Although vanadium dioxide, the targeted compound, looks simple, it is very difficult to synthesize. In order to create a sharp metal-to-insulator transition, the ratio of vanadium to oxygen needs to be precisely controlled. When the ratio is exactly right, the material will show more than four orders-of-magnitude change in resistance, enough for a sufficiently strong on/off response.

The Penn State team reports in the online journal Nature Communications that they are the first to achieve growth of thin films of vanadium dioxide on 3-inch sapphire wafers with a perfect 1 to 2 ratio of vanadium to oxygen across the entire wafer. The material can be used to make hybrid field effect transistors, called hyper-FETs, which could lead to more energy efficient transistors. Earlier this year, also in Nature Communications, a research group led by Suman Datta, professor of electrical and electronic engineering, Penn State, showed that the addition of vanadium dioxide provided steep and reversible switching at room temperature, reducing the effects of self-heating and lowering the energy requirements of the transistor.

The implementation of vanadium dioxide can also benefit existing memory technologies, a quest that Penn State researchers are actively pursuing.
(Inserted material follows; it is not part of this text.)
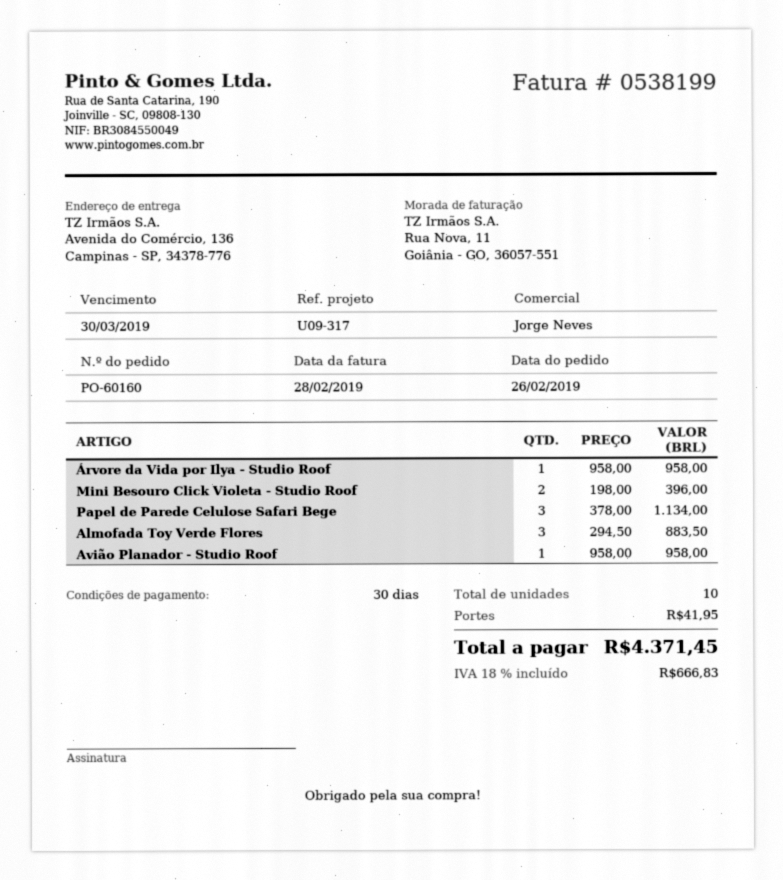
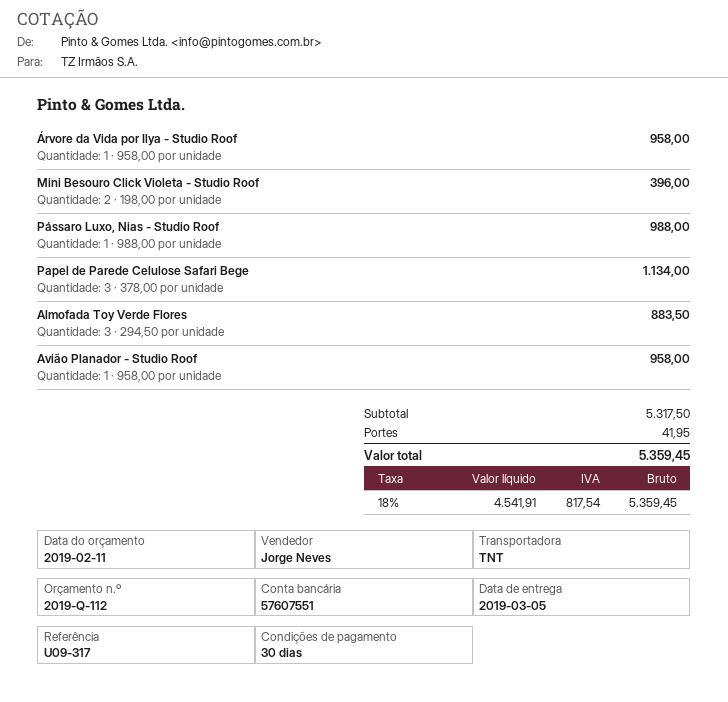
Pássaro Luxo, Nias - Studio Roof: none -> 1 x 988.00 = 988.00
tax: 18% = 666.83 -> 18% = 817.54
total: 4371.45 -> 5359.45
"The metal-to-insulator property of vanadium dioxide can ideally enhance state-of-the-art non-volatile memories by using the material as an augmentation device, which, interestingly, can also serve as a selector in some memory architecture," said Sumeet Gupta, Monkowski Assistant Professor of Electrical Engineering and group leader of the Integrated Circuits and Devices Lab, Penn State.

A selector insures that reading or writing information on a memory chip is done within a single memory cell, without bleeding over into neighboring cells. The selector works by changing the resistivity of the cell, which vanadium dioxide does extremely well. In addition, the change in resistivity of vanadium oxide can be used to significantly increase the robustness of the read operation.

"To determine the right ratio of vanadium to oxygen, we applied an unconventional approach in which we simultaneously deposit vanadium oxide with varying vanadium-to-oxygen ratios across the sapphire wafer," said Hai-Tian Zhang, Ph.D. student in Engel-Herbert's group. "Using this 'library' of vanadium-to-oxygen ratios, we can perform flux calculations to determine the optimal combination that would give an ideal 1 to 2 vanadium to oxygen ratio in the film. This new method will allow a rapid identification of the optimal growth condition for industrial applications, avoiding a long and tedious series of trial-and-error experiments."

The vanadium dioxide thin-film material grown with this method was used to make super-high-frequency switches, in collaboration with the Datta group at Penn State and Notre Dame, a technology important in communications. These switches show cut-off frequencies an order of magnitude higher than conventional devices. This work will be reported at the IEEE International Electron Device Meeting, the leading forum for reporting technological breakthroughs in the semiconductor and electronic device industry, in December.

"We are starting to realize that the class of materials exhibiting these on/off responses can be beneficial in various ways in information technology, such as increasing the robustness and energy efficiency of read/write and compute operations in memory, logic and communication devices," Engel-Herbert said. "When you can make high-quality vanadium dioxide on a wafer scale, people are going to have many excellent ideas on how it can be used."

Other researchers on this project were graduate students Lei Zhang, Debangshu Mukherjee, Ryan Haislmaier, and assistant professor Nasim Alem all in the Department of Materials Science and Engineering and the Materials Research Institute at Penn State, and Yuan-Xia Zheng, a graduate student in Physics.

The National Science Foundation and the Penn State Center for Nanoscale Science supported this work. Analysis and measurement was performed in the Penn State Materials Characterization Laboratory, a facility of the Materials Research Institute.